Chapter 11 The Sea Beast: The Roman Empire
Copyright 2008
Maurice A. Williams

Revelation thirteen describes how Satan will solicit help from the Roman Empire to destroy the woman and her child.

REVELATION 13:1–4
1 And I saw a beast coming up out of the sea, having seven heads and ten horns, and upon his horns ten diadems, and upon his heads names of blasphemy.
2 And the beast, which I saw, was like to a leopard, and his feet were as the feet of a bear, and his mouth as the mouth of a lion. And the dragon gave him his own strength and great power.
3 And I saw one of his heads as it were slain to death: and his death's wound was healed. And all the earth was in admiration after the beast.
4 And they adored the dragon, which gave power to the beast: and they adored the beast, saying: Who is like to the beast? and who shall be able to fight with him?

A great beast rises from the sea. This beast has seven heads and ten horns, and a crown rests on each horn. One head has a mortal wound, but the beast still lives. This sign is similar to the previous signs. It represents a collective entity too big to be seen by human eyes. This beast is the Roman Empire. Judeans would visualize it rising from the sea because Rome is across the Mediterranean from Judea. It looks like a leopard but has a mouth like a lion and feet like a bear. This shows how powerful Rome is. Most strange, the beast has seven heads and ten horns. The ten horns refer to vassal kings allied with Rome. The ten horns are described again in Rev. 17:9–13 under the first sight. The beast just received the dragon' s strength and great power. The beast has seven heads to show the seven divine heads that ruled the Roman Empire starting when it, with its heads, dared to presume that it was divine. The first five of the seven divine Caesars were Augustus, Tiberius, Caligula, Claudius, and Nero. Nero is the head with the mortal wound.

I earlier mentioned the divine Caesars when I discussed Gaius Caligula. Gaius Caligula seriously abused the power and authority given him as Caesar. Thinking he really was a god, he tried to depose the Most High God from the Judean Temple and impose Caesar worship there. He met disaster, but it was a personal disaster. A man he insulted murdered him. His death did not end the dynasty of Julius Caesar. His uncle, a distant nephew of Julius Caesar, succeeded him.

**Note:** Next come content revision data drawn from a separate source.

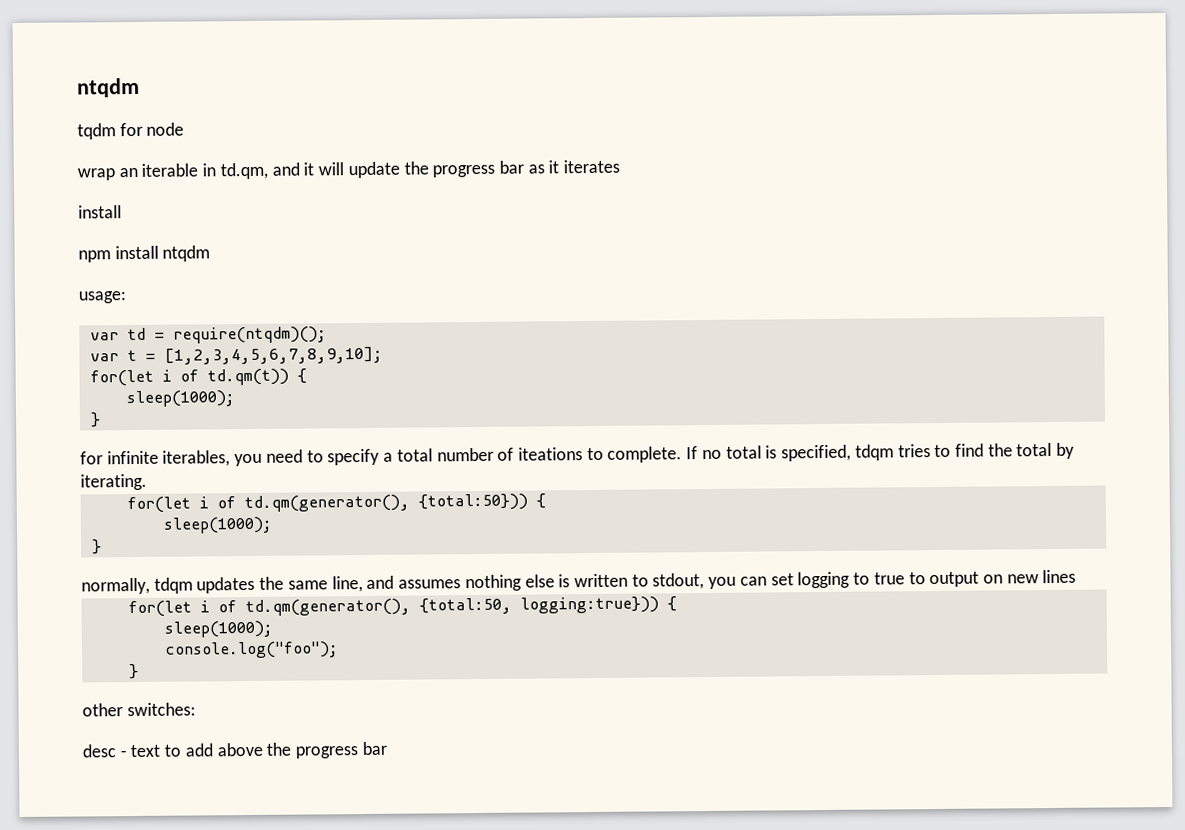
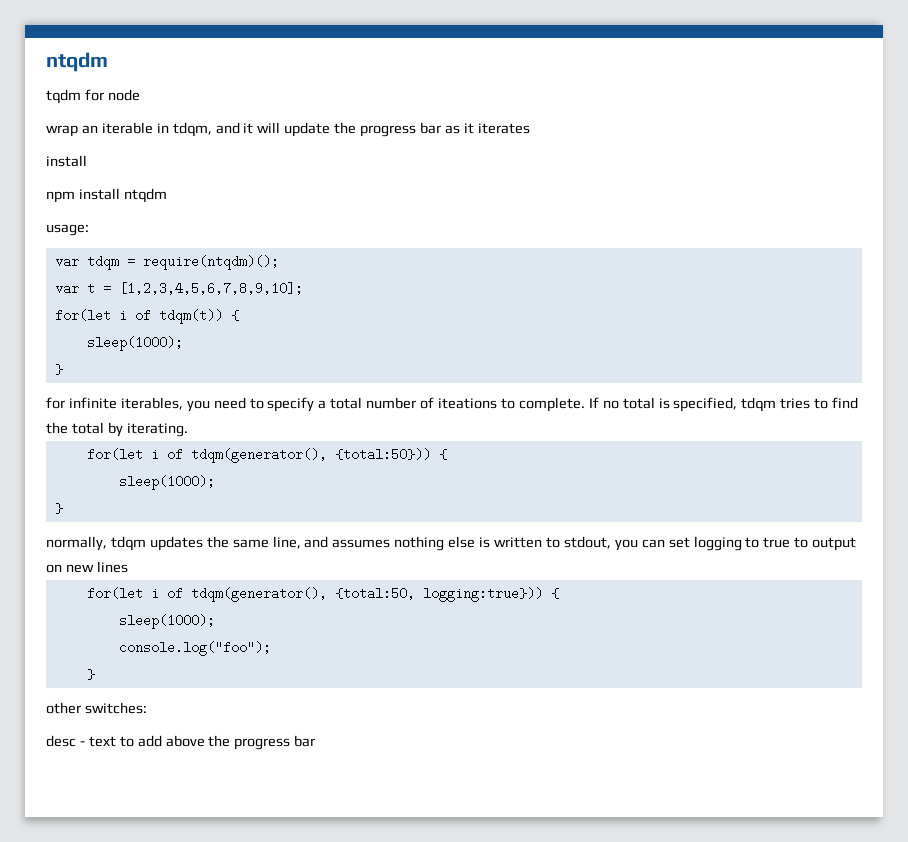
[219,162,268,180] td.qm, -> [172,122,212,137] tdqm,
[126,327,146,341] td -> [86,255,119,270] tdqm
[206,368,289,386] td.qm(t)) -> [158,309,223,324] tdqm(t))
[243,494,410,513] td.qm(generator(), -> [190,448,327,463] tdqm(generator(),
[244,598,411,617] td.qm(generator(), -> [190,587,327,602] tdqm(generator(),

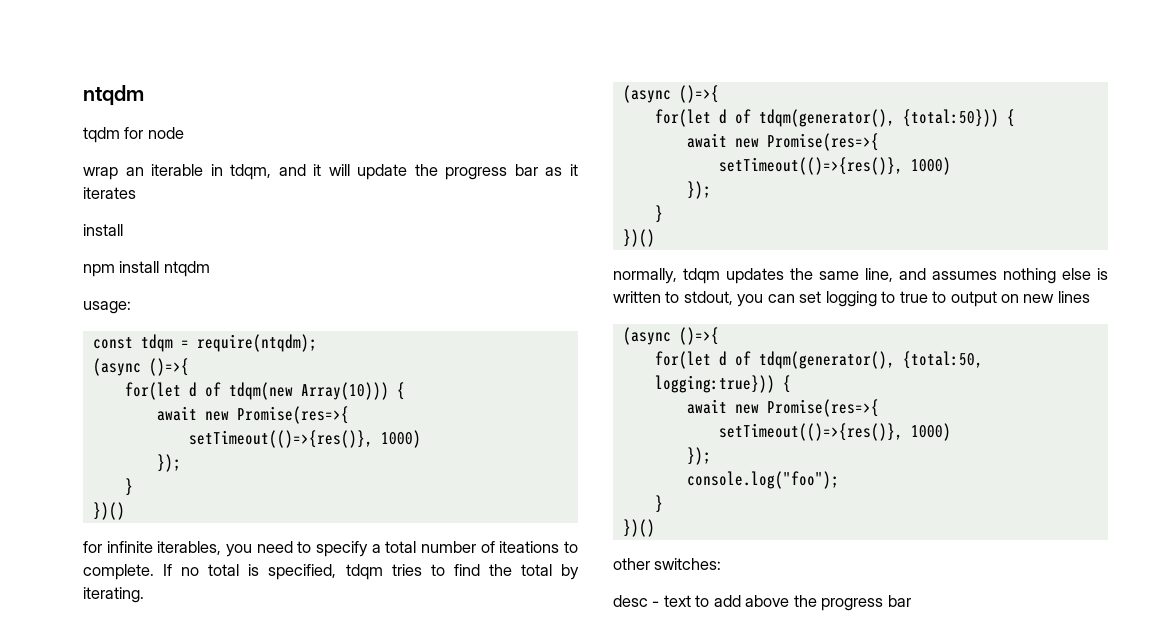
[54,255,79,268] var -> [92,337,133,349] const
[142,255,279,270] [54,282,303,295] [54,309,239,324] [86,336,183,351] [54,364,63,375] require(ntqdm)(); // var t = [1,2,3,4,5,6,7,8,9,10]; // for(let i of tdqm(t)) { // sleep(1000); // } -> [196,334,317,352] [92,358,189,376] [124,382,405,400] [156,406,349,424] [188,430,421,448] [156,454,181,472] [124,478,133,496] [92,502,125,520] require(ntqdm); // (async ()=>{ // for(let d of tdqm(new Array(10))) { // await new Promise(res=>{ // setTimeout(()=>{res()}, 1000) // }); // } // })()
[86,448,159,461] // for(let i -> [622,85,719,103] [654,109,727,127] // (async ()=>{ // for(let d
[118,475,215,490] [54,503,63,514] sleep(1000); // } -> [686,133,879,151] [718,157,951,175] [686,181,711,199] [654,205,663,223] [622,229,655,247] await new Promise(res=>{ // setTimeout(()=>{res()}, 1000) // }); // } // })()
[86,587,159,600] // for(let i -> [622,327,719,345] [654,351,727,369] // (async ()=>{ // for(let d
[118,614,215,629] sleep(1000); -> [686,399,879,417] [718,423,951,441] [686,447,711,465] await new Promise(res=>{ // setTimeout(()=>{res()}, 1000) // });
(95, 674) none -> [622,519,655,537] // })()

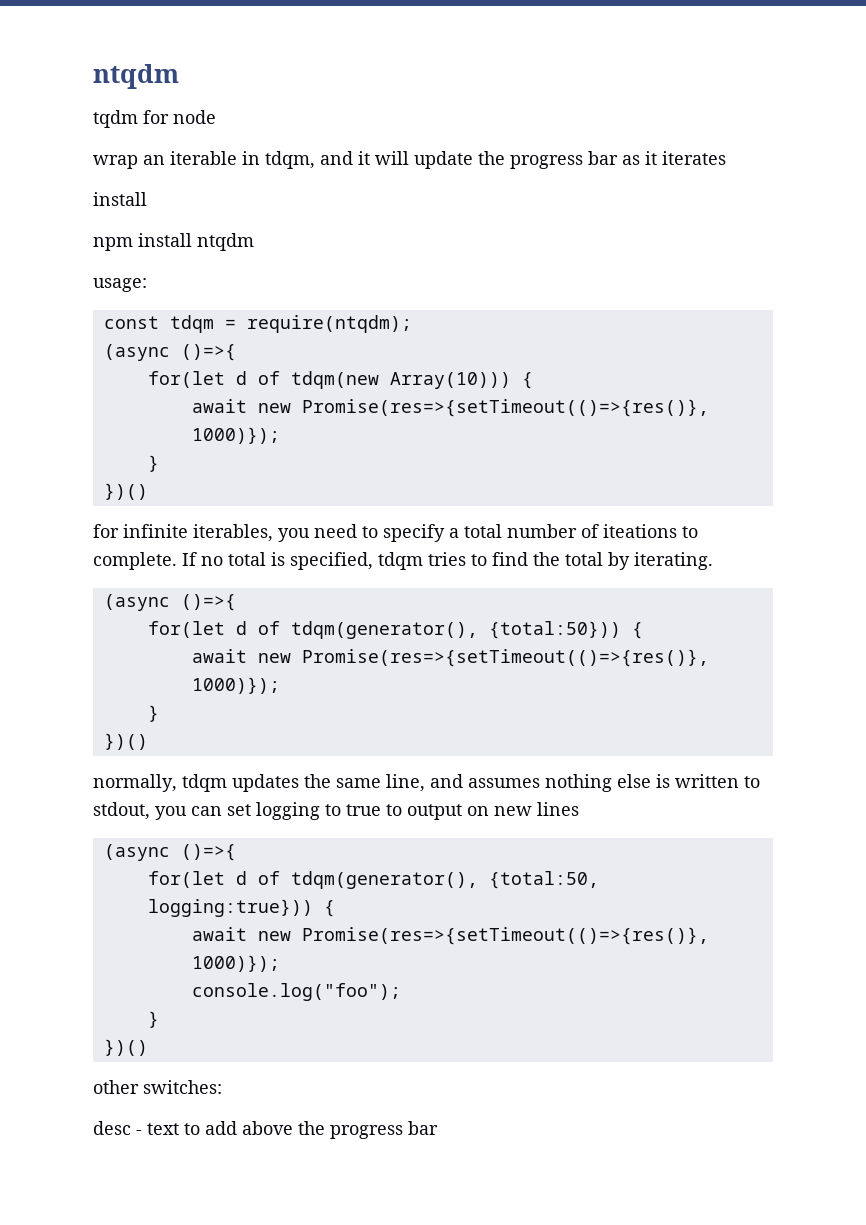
[236,406,349,424] [188,430,421,448] [156,454,181,472] Promise(res=>{ // setTimeout(()=>{res()}, 1000) // }); -> [301,399,709,417] [191,427,280,444] Promise(res=>{setTimeout(()=>{res()}, 1000)});
[766,133,879,151] [718,157,951,175] [686,181,711,199] Promise(res=>{ // setTimeout(()=>{res()}, 1000) // }); -> [301,649,709,667] [191,677,280,694] Promise(res=>{setTimeout(()=>{res()}, 1000)});
[766,399,879,417] [718,423,951,441] [686,447,711,465] Promise(res=>{ // setTimeout(()=>{res()}, 1000) // }); -> [301,927,709,945] [191,955,280,972] Promise(res=>{setTimeout(()=>{res()}, 1000)});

Nero was the next member of Caesar's dynasty to seriously abuse his power and authority. He made so many enemies in Rome that finally the Roman Senate conspired to kill him. He committed suicide. This time the Empire almost died when the head died. I now cite historical events to show how Nero fits this vision as the head with the mortal wound. First I will show how his blatant immorality and cruelty shocked even the pagan Romans:

Although at first his acts of wantonness, lust, extravagance, avarice and cruelty were gradual and secret, and might be condoned as follies of youth, yet even then their nature were such that no one doubted that they were defects of his character and not due to his time of life. No sooner was twilight over than he would catch up a cap or a wig and go to the taverns or range about the streets playing pranks, which however were very far from harmless; for he used to beat men as they came home from dinner, stabbing any who resisted him and throwing them into the sewers. He would even break into the shops and rob them, setting up a market in the Palace, where he divided the booty which he took, sold it at an auction and then squandered the proceeds. In the strife which resulted he often ran the risk of losing his eyes or even his life, for he was beaten almost to death by a man of the senatorial order whose wife he had maltreated. Warned by this he never afterwards ventured to appear in public at that hour without having his tribunes follow him at a distance and unobserved. Even in the daytime he would be carried privately to the theater in a sedan, and from the upper part of the proscenium would watch the brawls of the pantomimic actors and egg them on, and when they came to blows and fought with stones and broken benches he himself threw many missiles at the people and even broke a praetor's head. Little by little, however, as his vices grew stronger, he dropped jesting and secrecy and with no attempt at disguise openly broke out into worse crime (Suetonius, II, pp. 129–31[Nero, 26–7]).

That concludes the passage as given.